If I had my old grocery lists, I could see when soppressata became a constant in my fridge, and then when I stopped buying it because every brand tasted too gamy. (That’s sometime after Barry Estabrook talked about pigs on “Fresh Air,” which the internet tells me is 2015. You should not listen to that episode if you want the option of eating factory-farmed pigs ever again without disgust.)
I can remember, with fuzzy time boundaries, my nonfat yogurt phase and my full-fat plain yogurt phase. Nothing precise. These corresponded to genuine changes in myself. When did I stop punishing myself with nonfat dairy? Last summer, when I started powerlifting, I switched to 2% Greek yogurt, for The Macros. It’s not as lush and delicious as Seven Stars non-strained yogurt, but Mama wants muscles.
Or take breakfast. I have been eating the same muesli most days for more than 20 years. It comes from Didi Emmons’ first? cookbook, owned by my meanest roommate, a book so old it doesn’t have an e- version. I loved that muesli so much that I brought it on my visits to that small-town boyfriend, packaged in an Ikea jar I bought with him in Ottawa and still own.
But without thinking about it, I adapted that muesli recipe again and again until it became like the koan: If you change every cell in your body every seven years, are you the same person? What about three times seven years? When did I change, and how? I could look back at those grocery lists. They would tell me something.
After drafting the above, I managed to sit on my hands for several more days. When I finally went to the supermarket, I spent over $100. Then I went through my spending for the last year and calculated that I spent, on me myself and I, a jaw-dropping $475/month at the supermarket. (Plus $130/month on Team Tabby’s food and litter. That’s going up, because Action Cat just got prescribed a hydrolyzed protein diet.)

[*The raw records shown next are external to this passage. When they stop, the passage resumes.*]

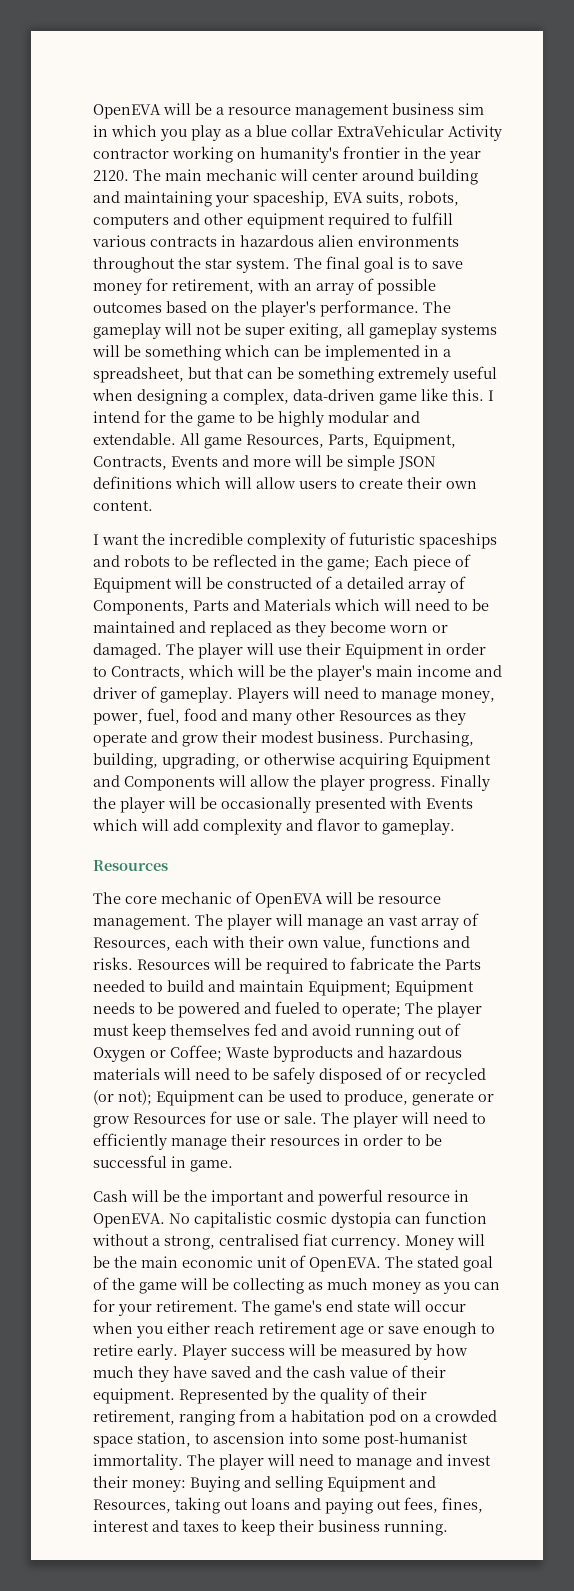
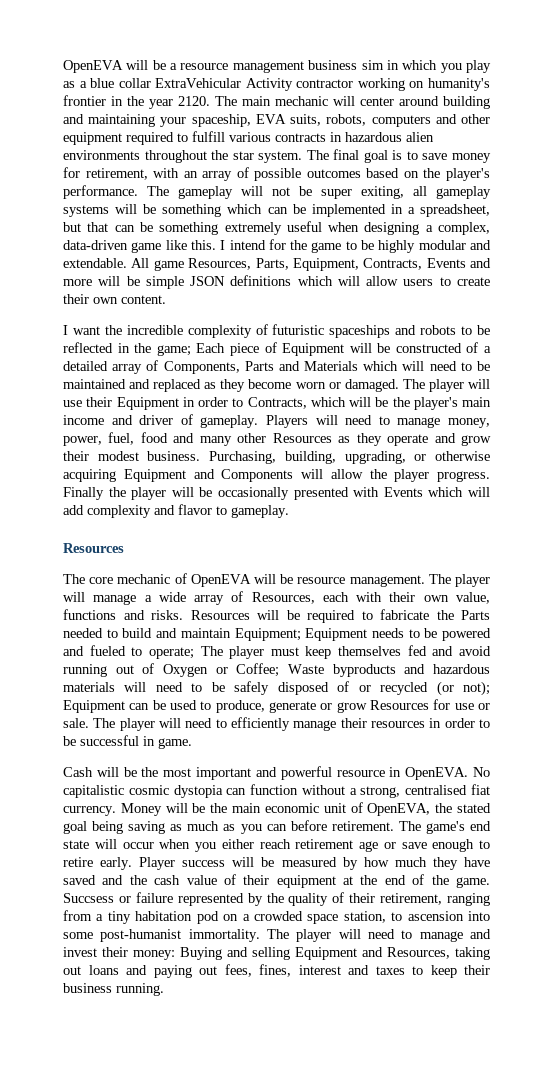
- The player will manage an vast array of Resources, each with their own value, functions and risks.
+ The player will manage a wide array of Resources, each with their own value, functions and risks.
- Cash will be the important and powerful resource in OpenEVA.
+ Cash will be the most important and powerful resource in OpenEVA.
- Money will be the main economic unit of OpenEVA. The stated goal of the game will be collecting as much money as you can for your retirement.
+ Money will be the main economic unit of OpenEVA, the stated goal being saving as much as you can before retirement.
- Player success will be measured by how much they have saved and the cash value of their equipment. Represented by the quality of their retirement, ranging from a habitation pod on a crowded space station, to ascension into some post-humanist immortality.
+ Player success will be measured by how much they have saved and the cash value of their equipment at the end of the game. Succsess or failure represented by the quality of their retirement, ranging from a tiny habitation pod on a crowded space station, to ascension into some post-humanist immortality.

Thanks to Google Books, I found …
Didi Emmons’ very old muesli recipe
4-1/2 cups rolled oats
1/2 cup toasted wheat germ
1/2 cup wheat bran
1/2 cup oat bran
1 cup raisins, currants or chopped dried fruit such as apricots or apples
1/2 cup chopped walnuts or almonds
1/4 cup brown sugar
1/4 cup shelled, unsalted sunflower seeds (optional)
Mix, obviously.
To my surprise, my current version is not so far away from this. There were years I diversified into other rolled grains. I believe those were the Central Square Harvest Co-op years; Harvest had rolled rye and maybe even rolled barley flakes, and I think the Cambridge Whole Foods did too. Now I can find rolled rye only from brewing-supply stores, so I don’t bother. I quit adding sugar long ago and dried fruit less long ago—I add them when serving, if I want. The nuts have taken many, many trips around the bulk-bin aisle, and I’m currently using cacao nibs. I usually add dried ginger and turmeric as well. Sometimes random other seeds, though I try not to cross into the territory of my favorite quickie flatbread recipe.
Which reminds me I’m out of flax seeds. Must add to shopping list.
Minor self-promotion
Finally all my work for Gannett shows up on my profile page. That will include, June 21 or so, the results of that reporting project: what it’s like to be pregnant in Mississippi after Dobbs. Interviewing those women was worth the blazer and the button-down shirts and the fact that I literally, h/t the late, great Cynthia Heimel, applied four shades of lipstick to make it look like I just had naturally pink lips.
I got the Japanese copies of The Secret History of Home Economics, which is cool.
I have not yet bought the Italian nonalcoholic apéritifs.
This has made me smile, and focus more on my lists!